The clinical utility of distortion-product otoacoustic emissions.

Otoacoustic emissions permit, for the first time, an unbiased means of examining the preneural elements of the peripheral auditory pathway that make the initial contribution to the perception of acoustic stimuli. Distortion-product otoacoustic emissions (DPOAEs) represent one type of evoked emission that has significant potential for becoming an important test in the audiometric evaluation of hearing capacity. In the present review, selected examples of several forms of sensorineural hearing loss demonstrate that DPOAEs have the ability to act as objective indicators of the frequency/level configuration of the conventional audiogram in cases in which hearing impairment results primarily from damage to the outer hair cells. In contrast, normal DPOAE functioning, in the presence of a significant hearing loss, indicates a locus of damage central to the region of the outer hair cells.

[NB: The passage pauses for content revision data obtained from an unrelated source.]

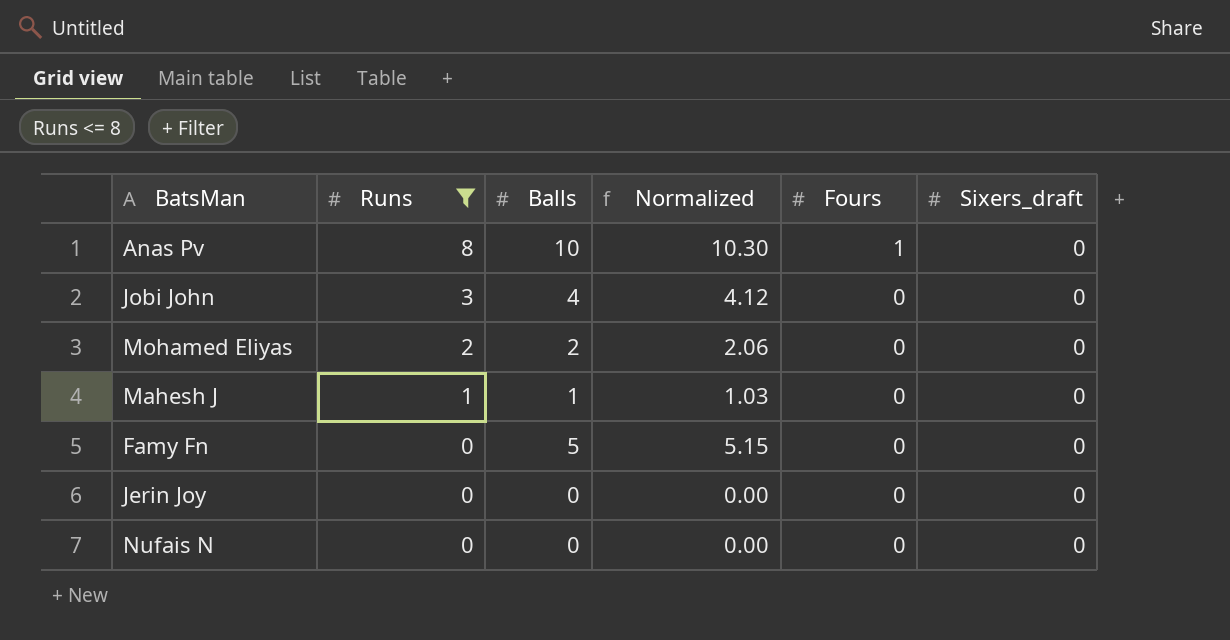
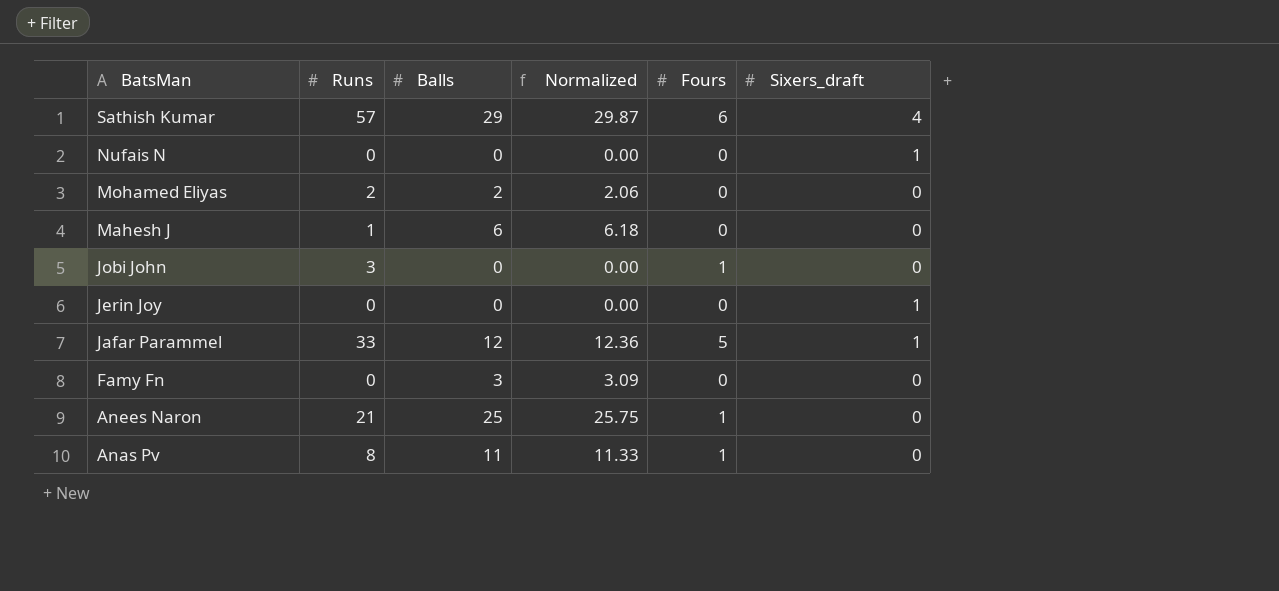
filter: Runs <= 8 -> none
row order: Runs descending -> BatsMan descending
Nufais N | Sixers_draft: 0 -> 1
Mahesh J | Balls: 1 -> 6
Mahesh J | Normalized: 1.03 -> 6.18
Jobi John | Balls: 4 -> 0
Jobi John | Normalized: 4.12 -> 0.00
Jobi John | Fours: 0 -> 1
Jerin Joy | Sixers_draft: 0 -> 1
Famy Fn | Balls: 5 -> 3
Famy Fn | Normalized: 5.15 -> 3.09
Anas Pv | Balls: 10 -> 11
Anas Pv | Normalized: 10.30 -> 11.33

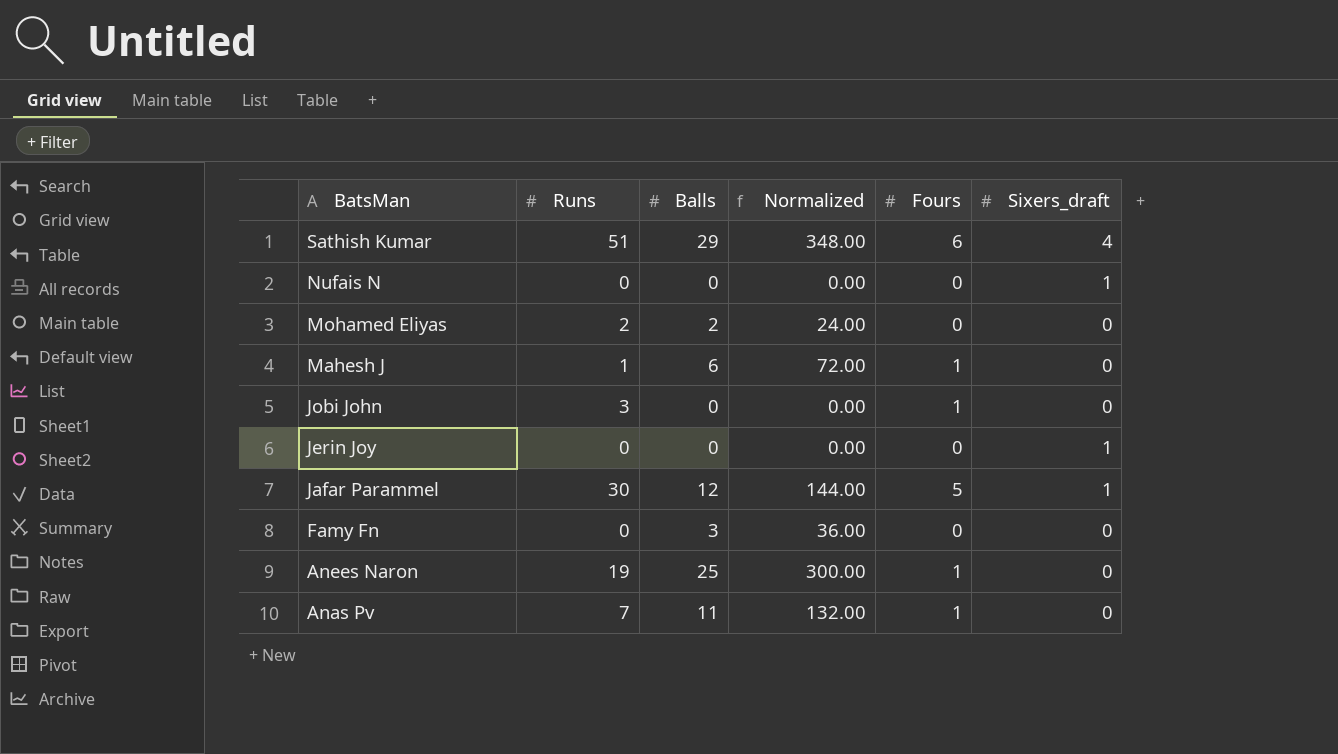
column Normalized | formula: [Balls] * 1.03 -> [Balls] * 12
Sathish Kumar | Runs: 57 -> 51
Mahesh J | Fours: 0 -> 1
Jafar Parammel | Runs: 33 -> 30
Anees Naron | Runs: 21 -> 19
Anas Pv | Runs: 8 -> 7

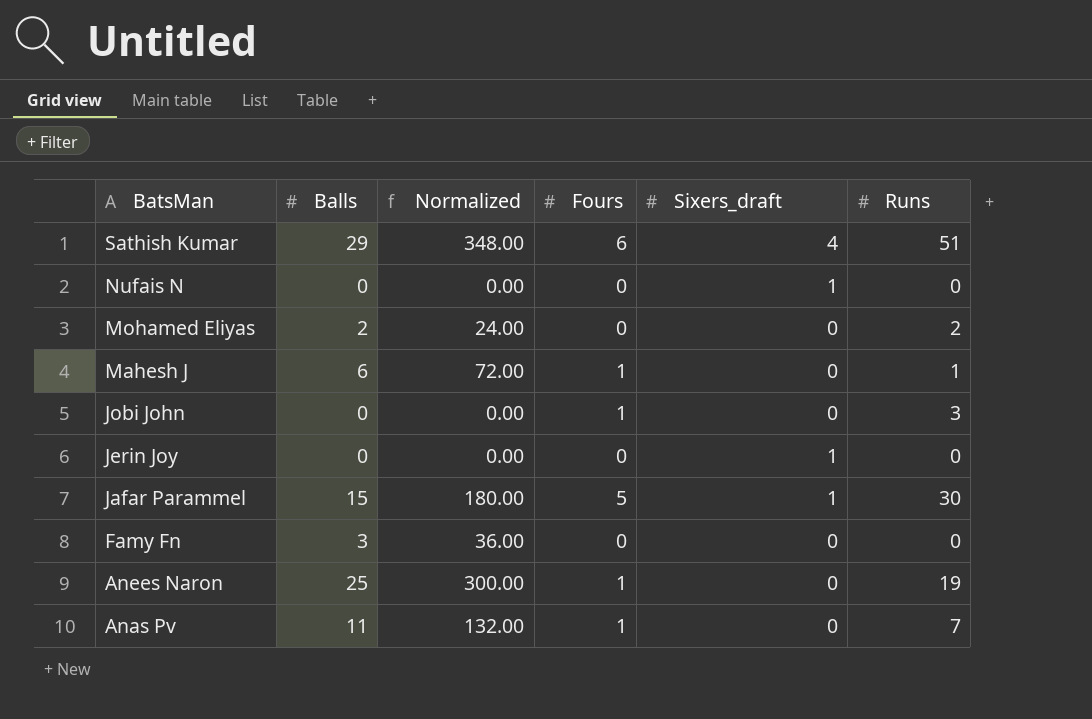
column Runs | position: 2 -> 6
Jafar Parammel | Balls: 12 -> 15
Jafar Parammel | Normalized: 144.00 -> 180.00

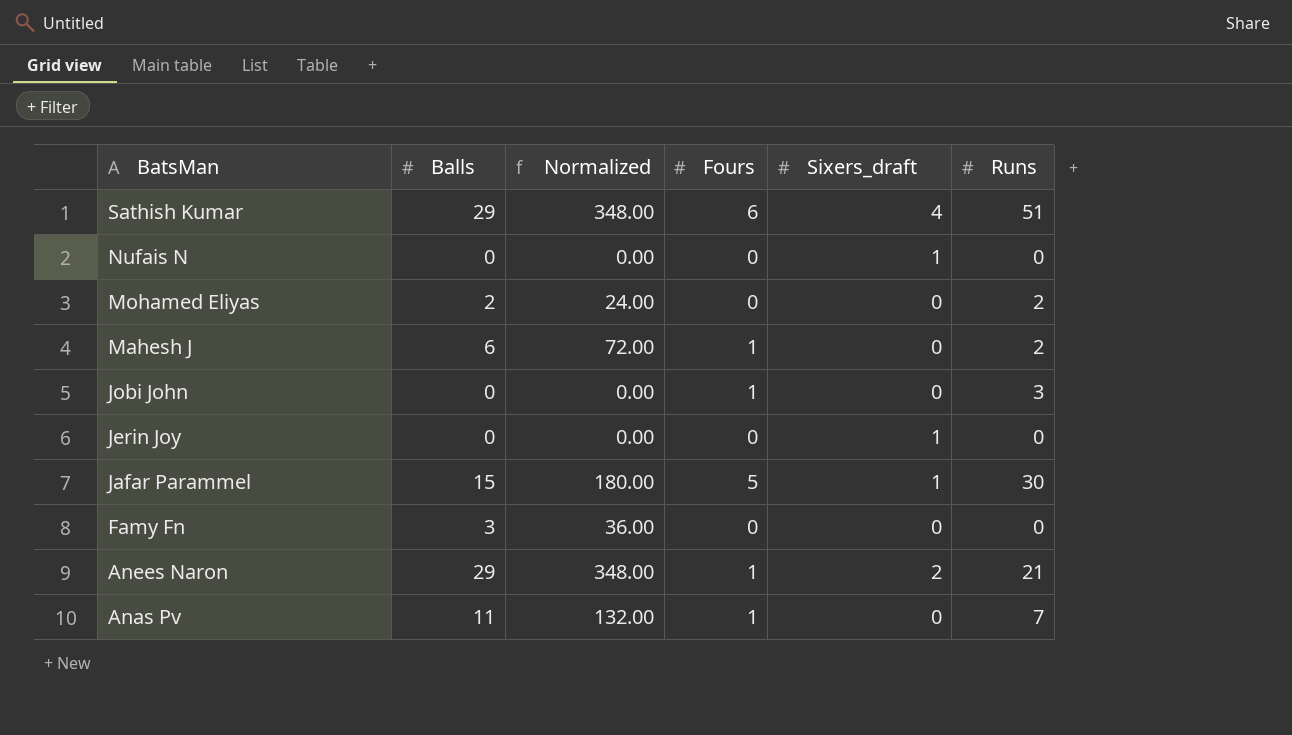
Mahesh J | Runs: 1 -> 2
Anees Naron | Balls: 25 -> 29
Anees Naron | Normalized: 300.00 -> 348.00
Anees Naron | Sixers_draft: 0 -> 2
Anees Naron | Runs: 19 -> 21

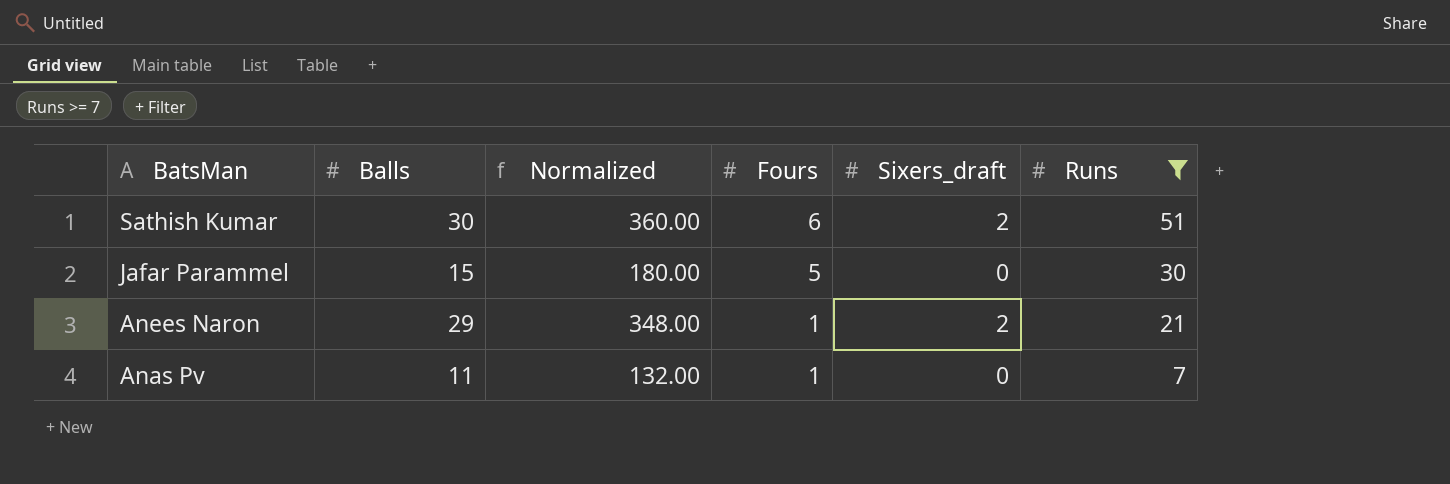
filter: none -> Runs >= 7
Sathish Kumar | Balls: 29 -> 30
Sathish Kumar | Normalized: 348.00 -> 360.00
Sathish Kumar | Sixers_draft: 4 -> 2
Jafar Parammel | Sixers_draft: 1 -> 0

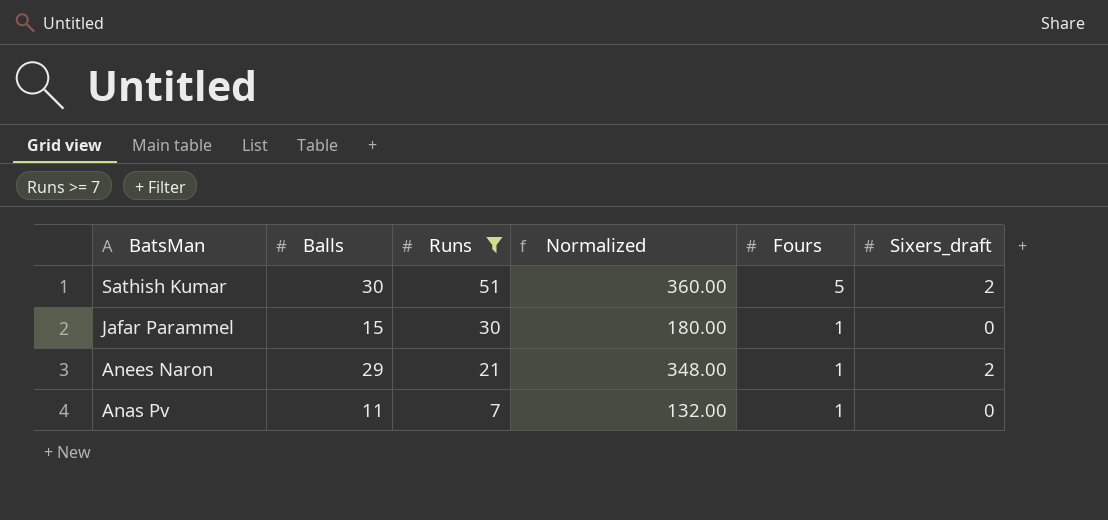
column Runs | position: 6 -> 3
Sathish Kumar | Fours: 6 -> 5
Jafar Parammel | Fours: 5 -> 1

Like the other emitted responses, DPOAEs can be measured noninvasively, are highly repeatable, under test-retest conditions, and are simple and rapid to detect using microcomputer-based instrumentation. Further, DPOAEs test both the "threshold" and suprathreshold levels of outer hair-cell activity in the form of response/growth functions, over a 30- to 40-dB stimulus range. In combination, these attributes indicate that DPOAEs can provide an objective and comprehensive assessment of the cochlear reserve of a given ear.[1]

References

  1. The clinical utility of distortion-product otoacoustic emissions. Lonsbury-Martin, B.L., Martin, G.K. Ear and hearing. (1990) [Pubmed]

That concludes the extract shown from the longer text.